BEGIN Extracted entries

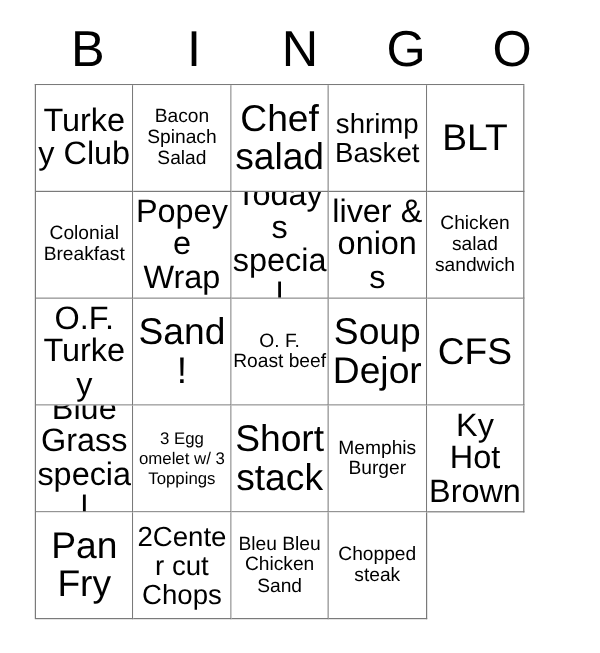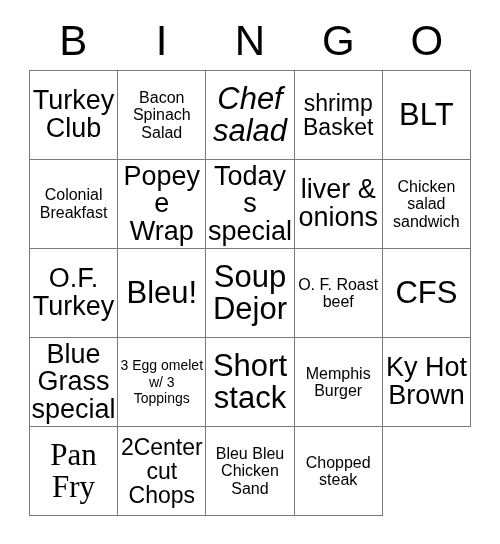"Turkey Club" #bingo-grid { width: 442px -> 408px }
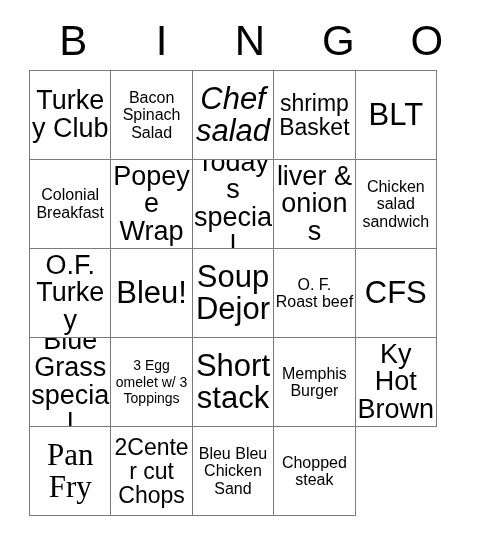"Chef salad" div.cell { font-style: italic -> none }
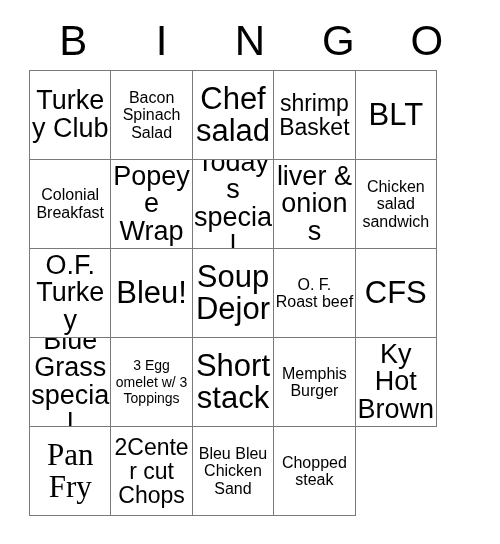"Bleu!" span.cell-text { text: Bleu -> Sand }
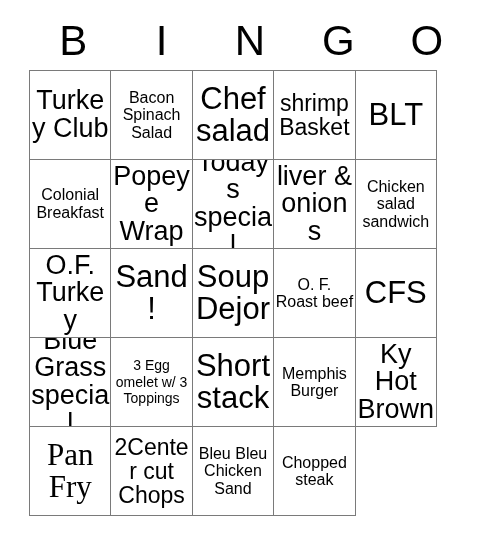"Soup Dejor" div.cell { order: before "O. F. Roast beef" -> after "O. F. Roast beef" }
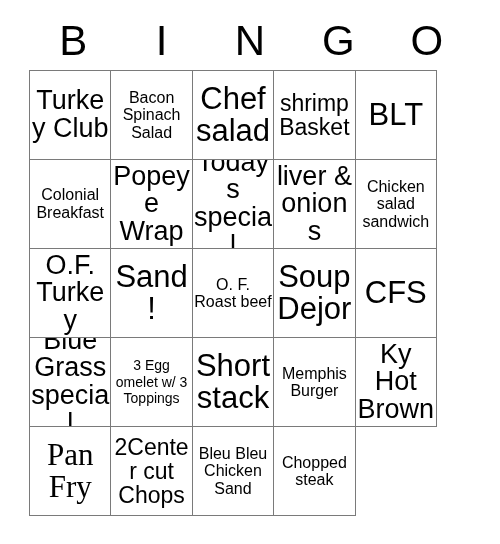"Pan Fry" div.cell { font-family: Liberation Serif, serif -> none }
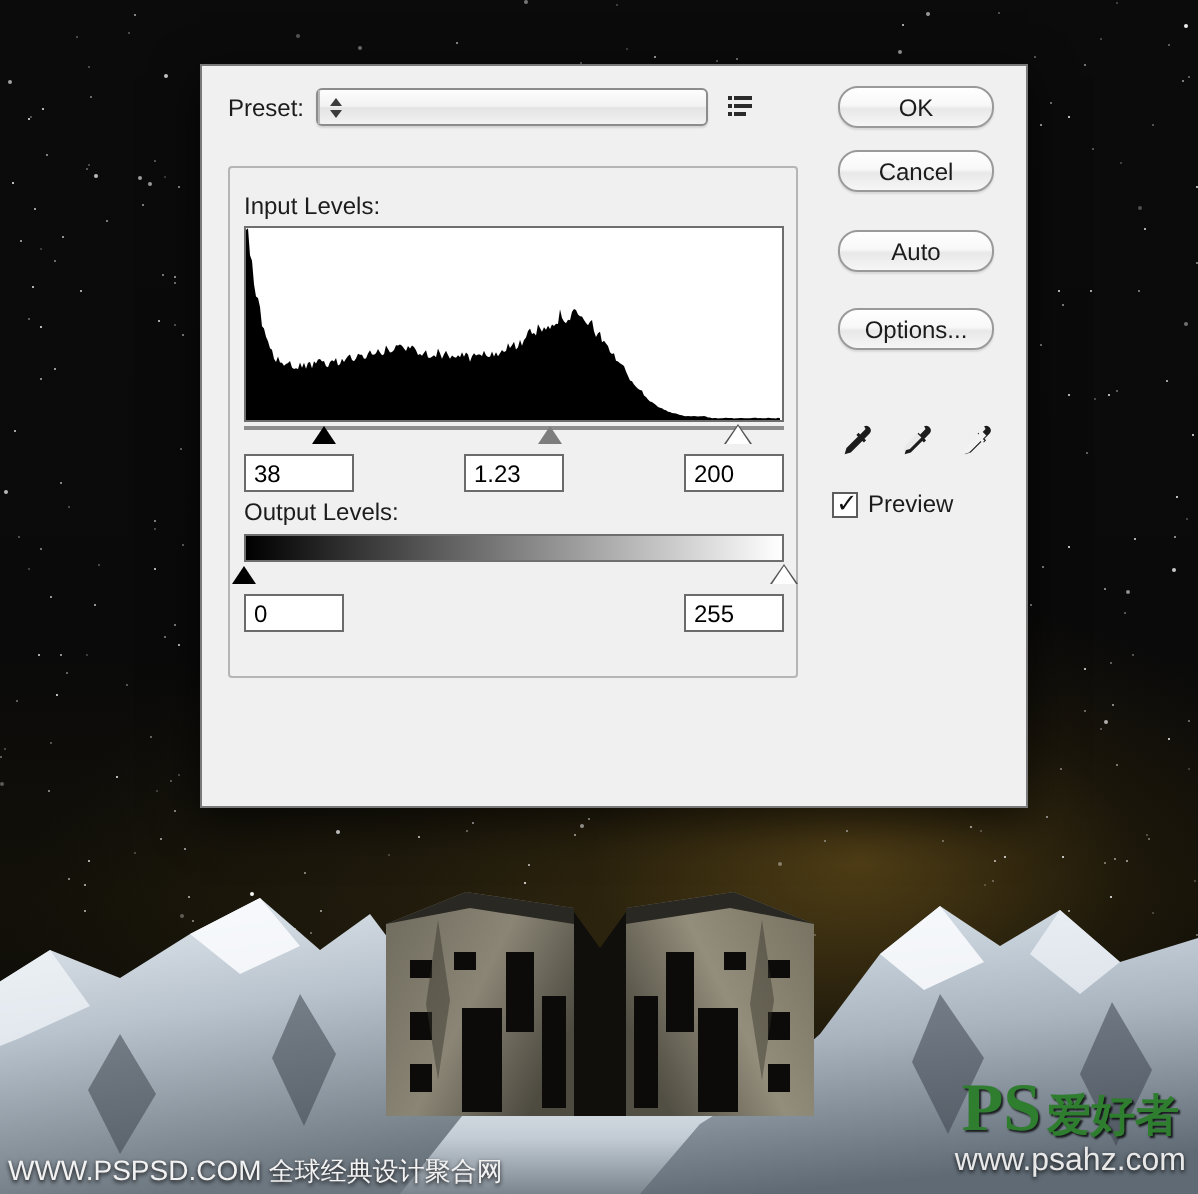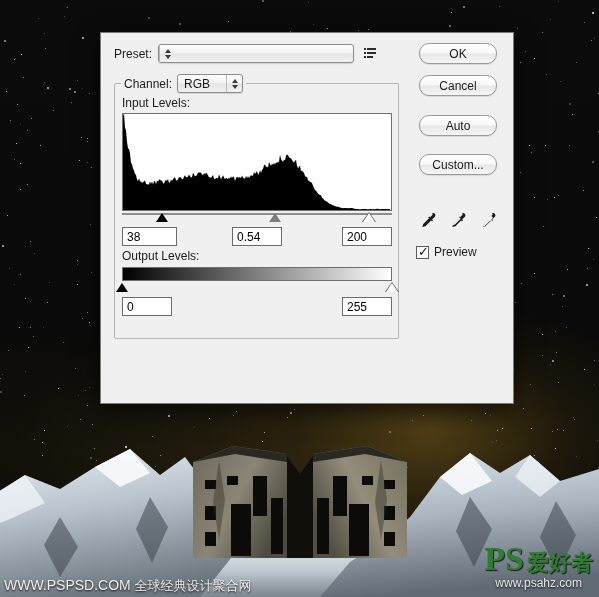"Channel:" div { html: <div> <span>Channel:</span> <div> <span>RGB</span> <span> <i></i> <i></i> </span> </div> </div> -> none }
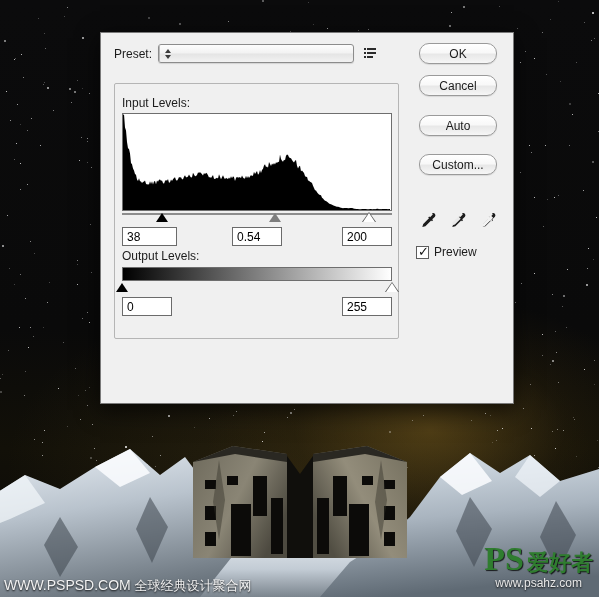"Custom..." div.btn { text: Custom -> Options }
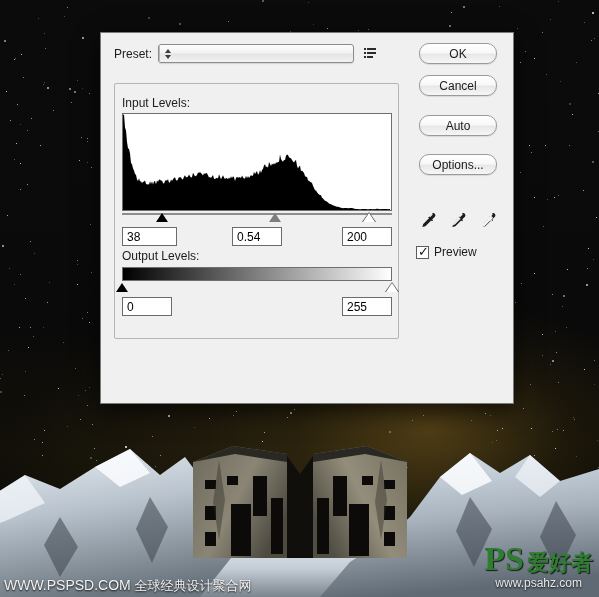"0.54" div.num-field { text: 0.54 -> 1.23 }
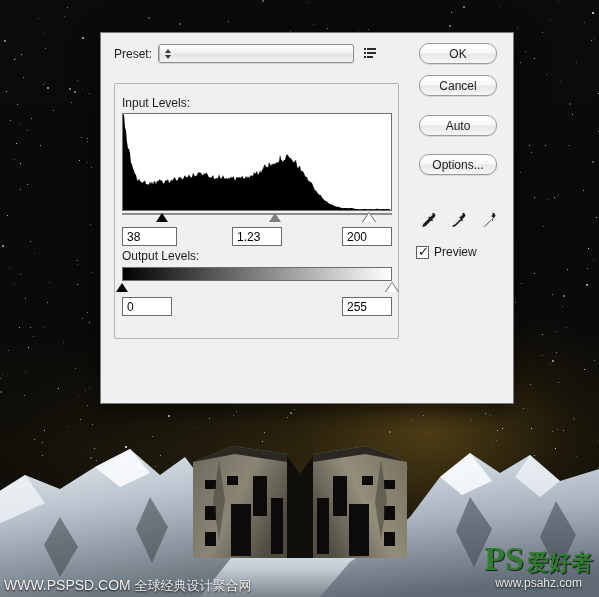"www.psahz.com" #watermark-right .ps-url { font-size: 12px -> 16px }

END Extracted entries

▶ [Instructions to follow]:
Everything from the line containing "Liberation Serif, serif" through the last line of the records above is to be reproduced exactly, except the pictures.

▶ [Response area]:
"Pan Fry" div.cell { font-family: Liberation Serif, serif -> none }
"Channel:" div { html: <div> <span>Channel:</span> <div> <span>RGB</span> <span> <i></i> <i></i> </span> </div> </div> -> none }
"Custom..." div.btn { text: Custom -> Options }
"0.54" div.num-field { text: 0.54 -> 1.23 }
"www.psahz.com" #watermark-right .ps-url { font-size: 12px -> 16px }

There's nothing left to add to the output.